With the opportunity to appoint a new member to replace Winokur, the Corporation should relinquish a bit of its power and allow those affected by the decision—students, faculty, workers and alumni—to make the selection. A committee to select the new Corporation member should include representatives elected by each group. It should have binding decision-making power, rather than being yet another advisory group whose recommendations the University can summarily reject or significantly modify.
Beyond the issue of finding a replacement for Winokur, immediate changes in the Corporation’s procedures are necessary to demystify Harvard’s governance and make it just a bit more democratic.
The Corporation needs to be far more transparent in its day-to-day operations, and it should begin by releasing meeting times and locations and publishing meeting agendas and minutes.

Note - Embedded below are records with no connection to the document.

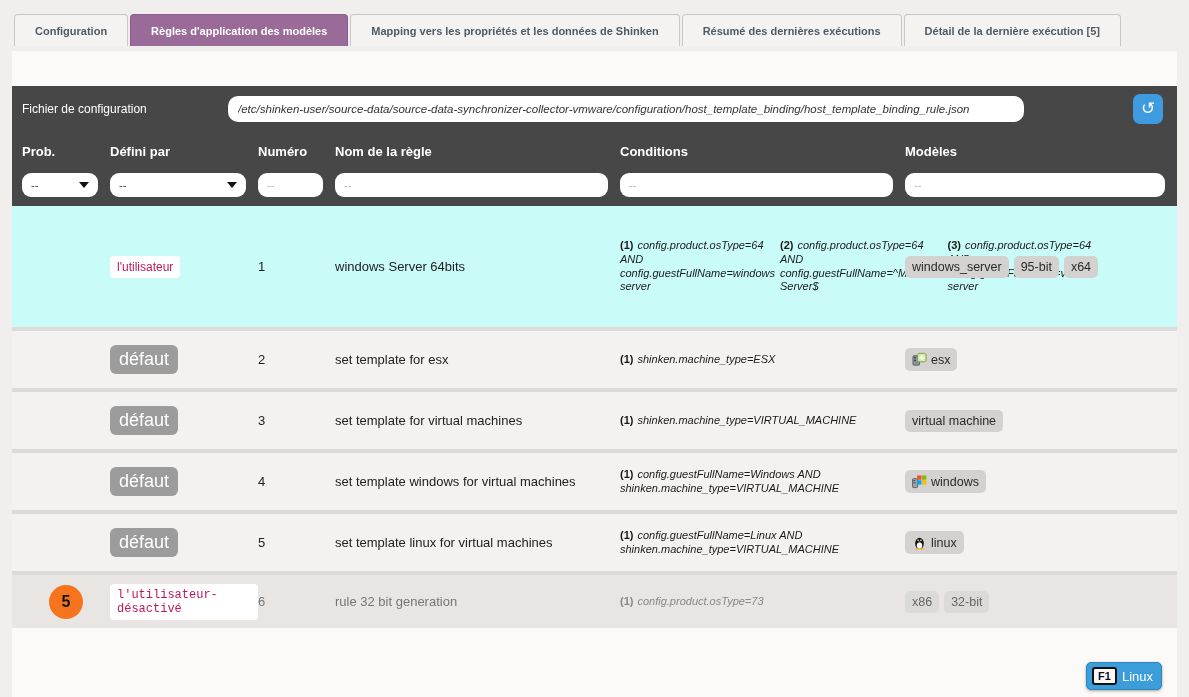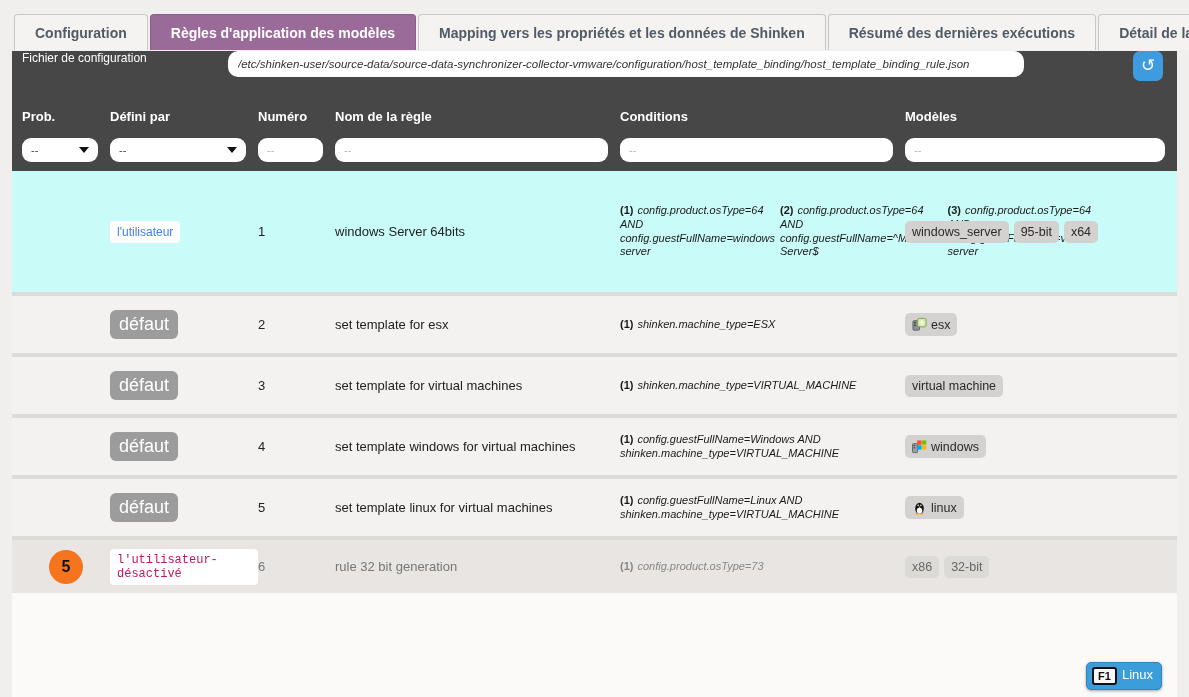"Configuration" .tab { font-size: 14px -> 11px }
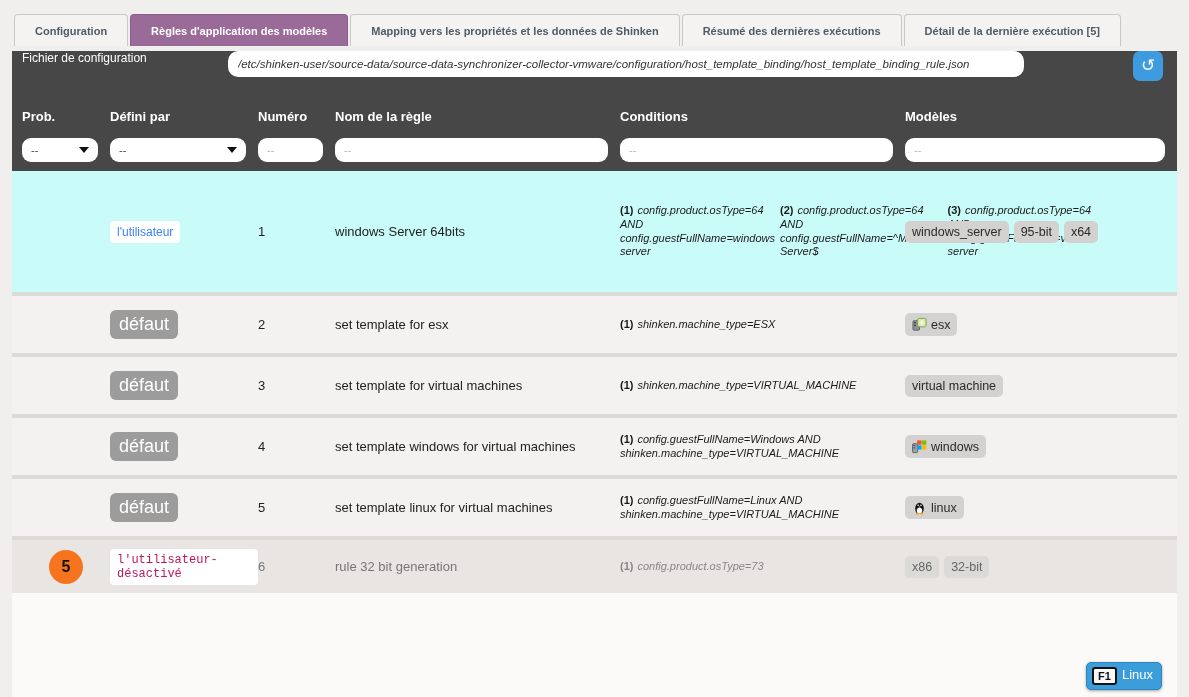"Fichier de configuration" .config-row { align-items: flex-start -> center; margin-top: none -> 35px }
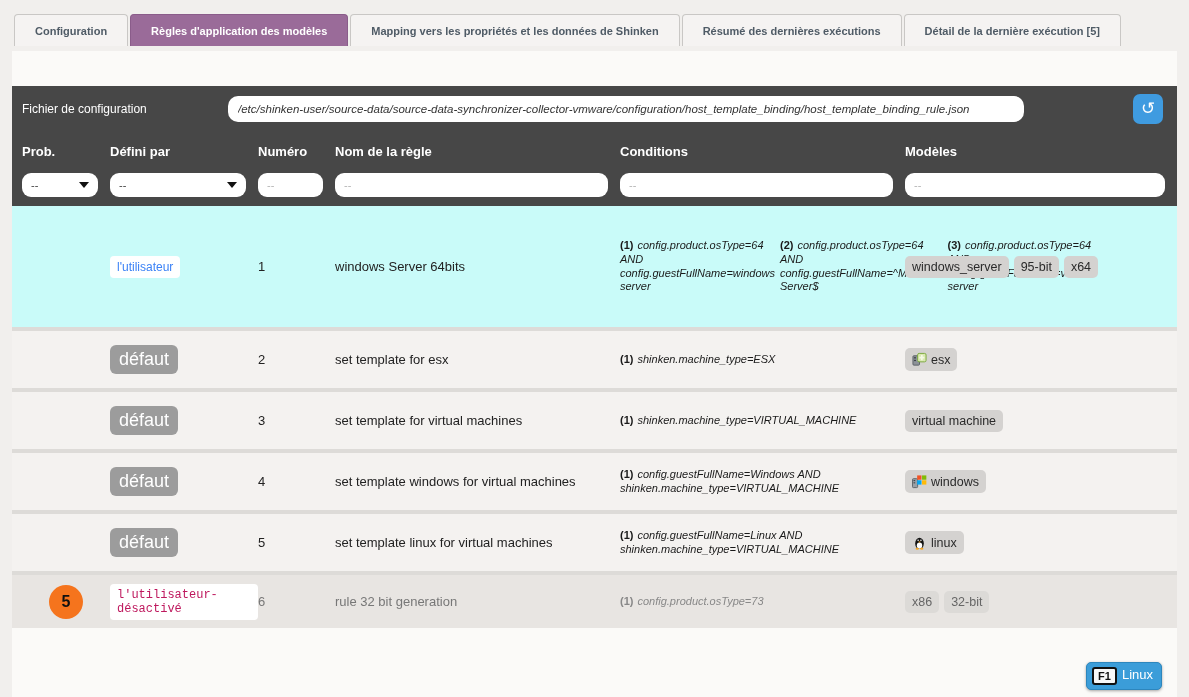"l'utilisateur" .badge-user { color: #3b82f6 -> #be185d }
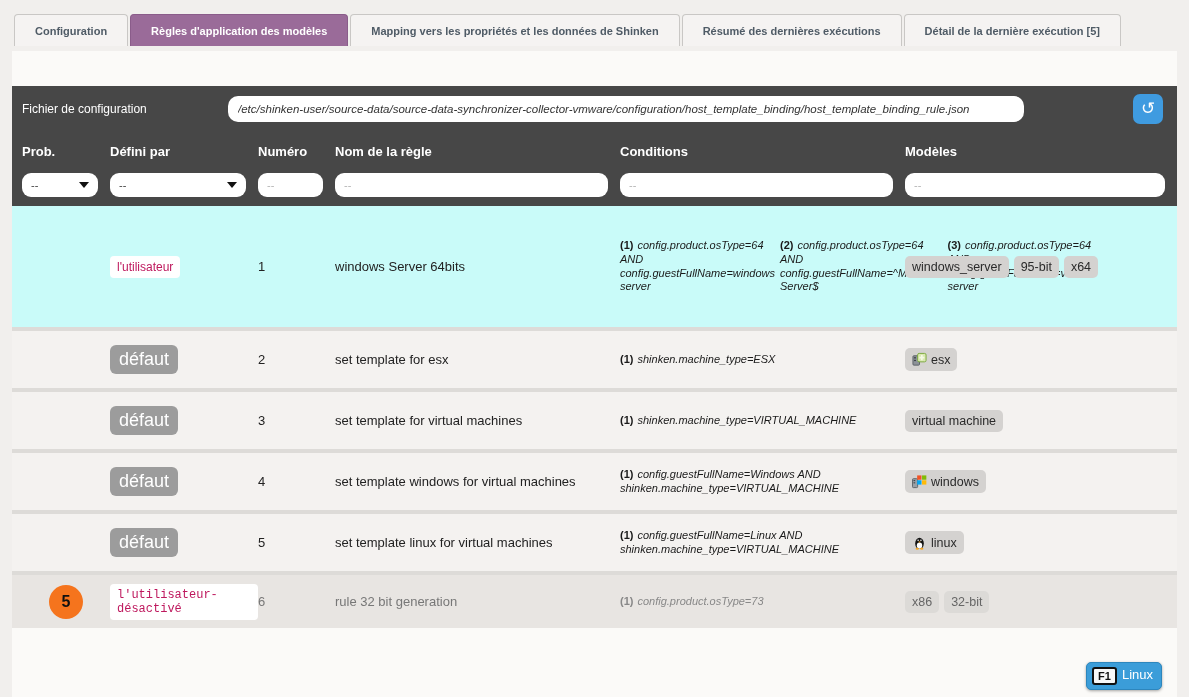"F1" .help-btn { align-items: none -> center }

It should establish a formal grievance and appeals process to hear challenges to its decisions, and it should subject itself to the “visitation” process handled by the Board of Overseers. To make it easier to chart its progress and shortcomings, the Corporation should file a comprehensive annual report.
Ultimately, however, our university’s governance structure needs deep, long-term restructuring. To this end, an elected committee representing all members of the Harvard community should conduct a broad and critical review of Harvard’s governance. The decision-making structure, from top to bottom, should be accountable, responsive, representative and diverse.
Winokur’s resignation is an important first step. But for Harvard to ever truly be our university, we must have a voice in how it is governed. More Enron affiliates and out-of-state millionaires certainly do not help. Harvard should take the opportunity that Winokur’s vacancy presents to begin a process to open up the closed circles of power at the very top of the institution.
Emma S. MacKinnon ‘05 is a first-year in Canaday Hall. She is a member of HarvardWatch.